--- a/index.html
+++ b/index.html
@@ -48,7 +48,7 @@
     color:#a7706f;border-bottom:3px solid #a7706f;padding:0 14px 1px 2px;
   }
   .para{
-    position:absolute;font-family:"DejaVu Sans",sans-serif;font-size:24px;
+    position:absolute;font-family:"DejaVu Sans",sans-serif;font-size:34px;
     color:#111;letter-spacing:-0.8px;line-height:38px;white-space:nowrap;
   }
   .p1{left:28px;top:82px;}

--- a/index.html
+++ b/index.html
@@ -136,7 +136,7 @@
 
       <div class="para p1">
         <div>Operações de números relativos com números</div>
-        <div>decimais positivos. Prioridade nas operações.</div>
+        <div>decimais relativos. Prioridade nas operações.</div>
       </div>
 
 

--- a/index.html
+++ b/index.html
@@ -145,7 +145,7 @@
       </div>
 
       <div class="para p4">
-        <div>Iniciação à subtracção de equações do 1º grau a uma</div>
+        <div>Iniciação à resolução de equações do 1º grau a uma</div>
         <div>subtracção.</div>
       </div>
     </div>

==

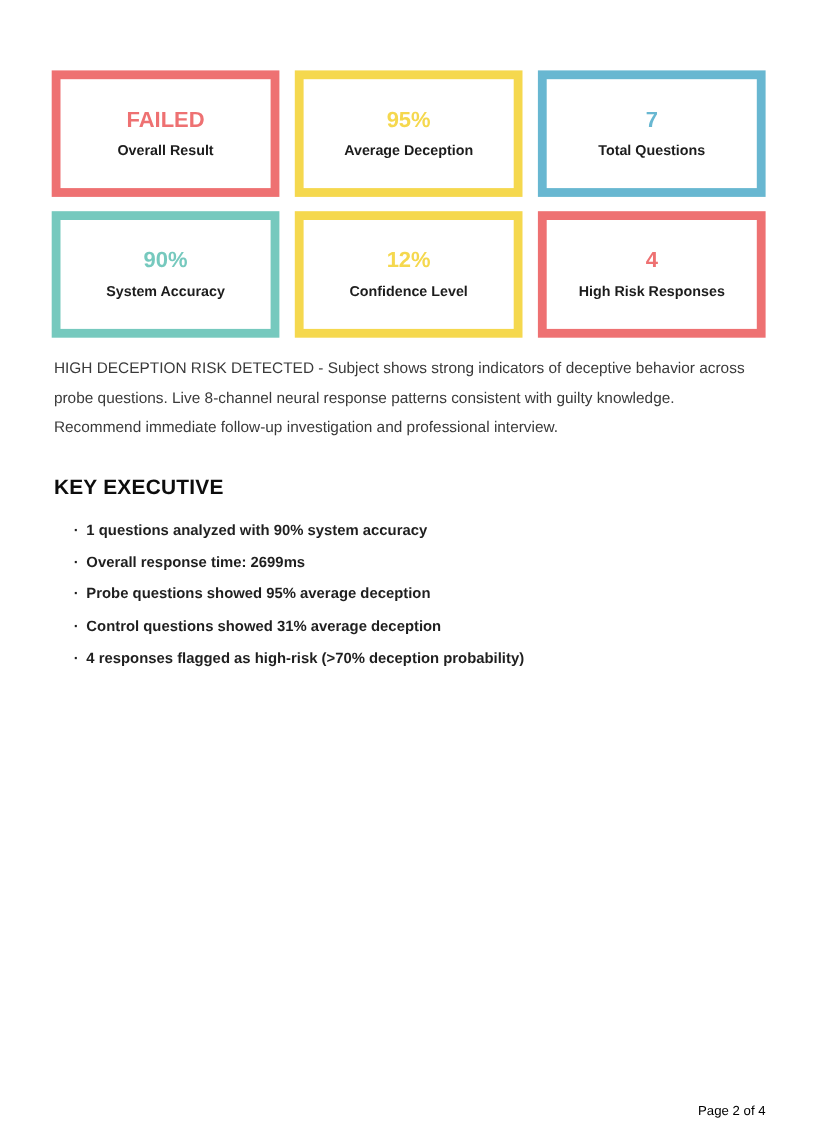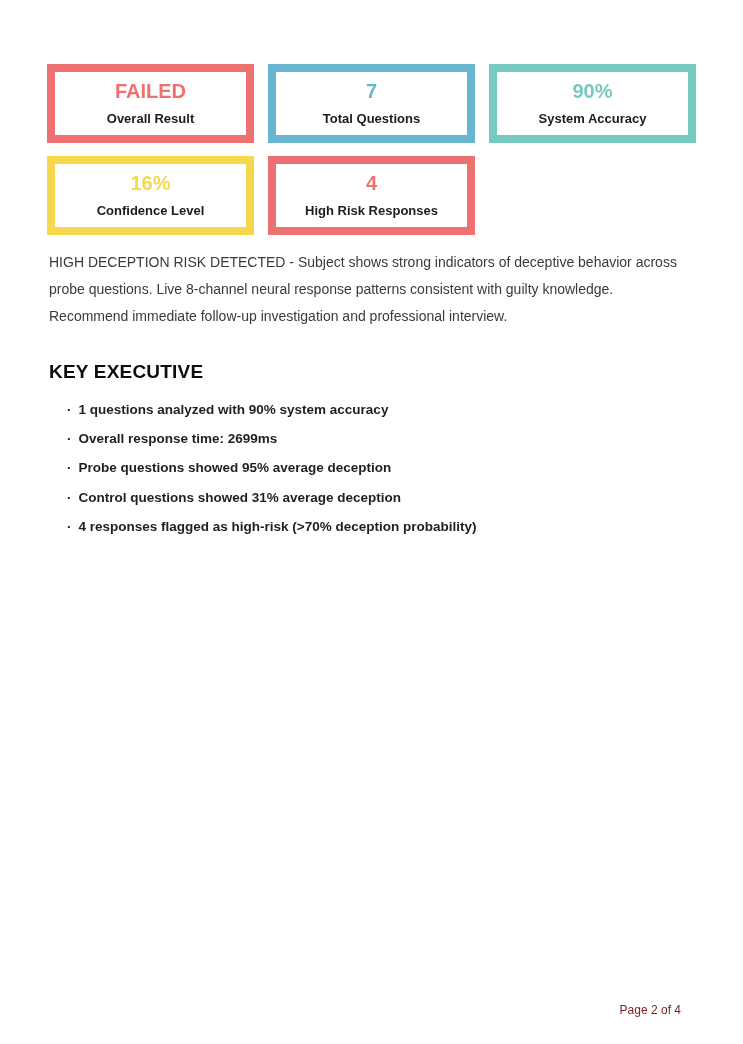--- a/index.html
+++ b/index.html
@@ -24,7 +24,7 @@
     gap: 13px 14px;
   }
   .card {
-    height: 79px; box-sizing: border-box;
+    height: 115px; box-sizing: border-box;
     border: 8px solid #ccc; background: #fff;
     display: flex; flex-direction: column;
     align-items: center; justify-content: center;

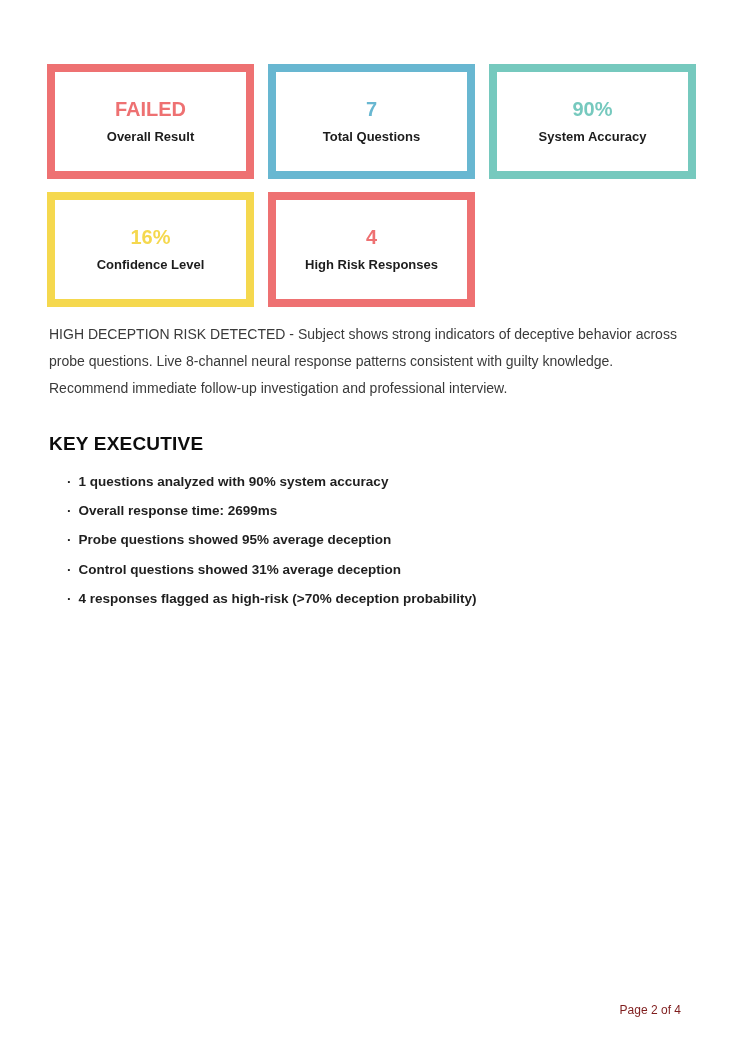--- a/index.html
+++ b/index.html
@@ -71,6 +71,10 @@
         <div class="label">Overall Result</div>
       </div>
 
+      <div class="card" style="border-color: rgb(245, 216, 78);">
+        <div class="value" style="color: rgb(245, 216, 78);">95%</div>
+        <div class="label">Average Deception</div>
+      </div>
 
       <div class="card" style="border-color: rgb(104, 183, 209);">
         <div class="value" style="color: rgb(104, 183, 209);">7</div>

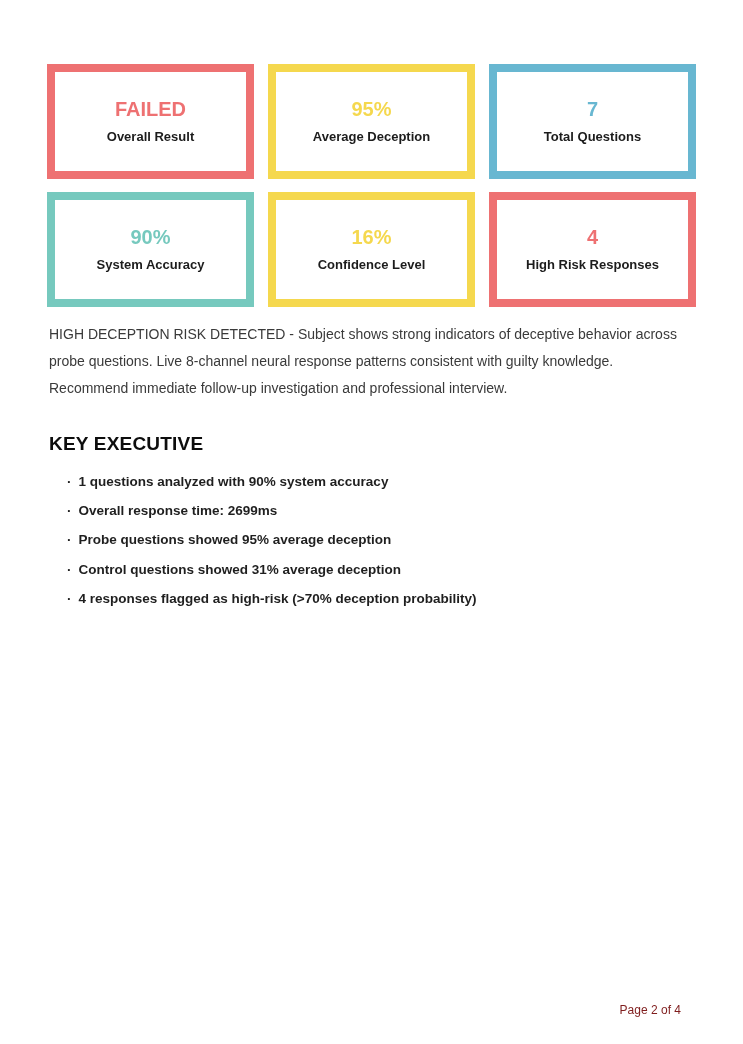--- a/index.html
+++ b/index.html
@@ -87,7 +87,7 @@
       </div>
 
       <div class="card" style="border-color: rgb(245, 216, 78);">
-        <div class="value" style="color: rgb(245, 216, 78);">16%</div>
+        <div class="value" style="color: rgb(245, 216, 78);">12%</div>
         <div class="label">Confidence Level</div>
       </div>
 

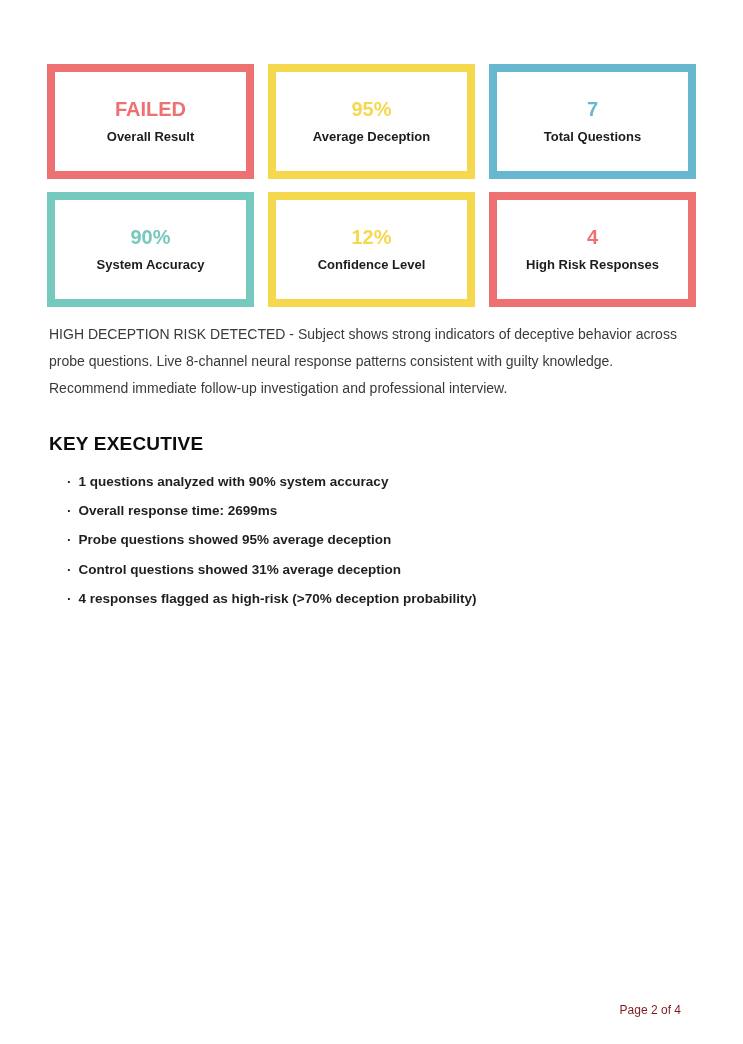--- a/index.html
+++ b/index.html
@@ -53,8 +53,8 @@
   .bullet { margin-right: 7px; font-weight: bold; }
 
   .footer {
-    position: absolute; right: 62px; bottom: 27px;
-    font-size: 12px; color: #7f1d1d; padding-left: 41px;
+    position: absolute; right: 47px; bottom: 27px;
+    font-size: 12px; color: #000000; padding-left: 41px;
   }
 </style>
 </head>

### Work request
Please count the lines that hold "label" in this data and report the total alone.

### Your solution
3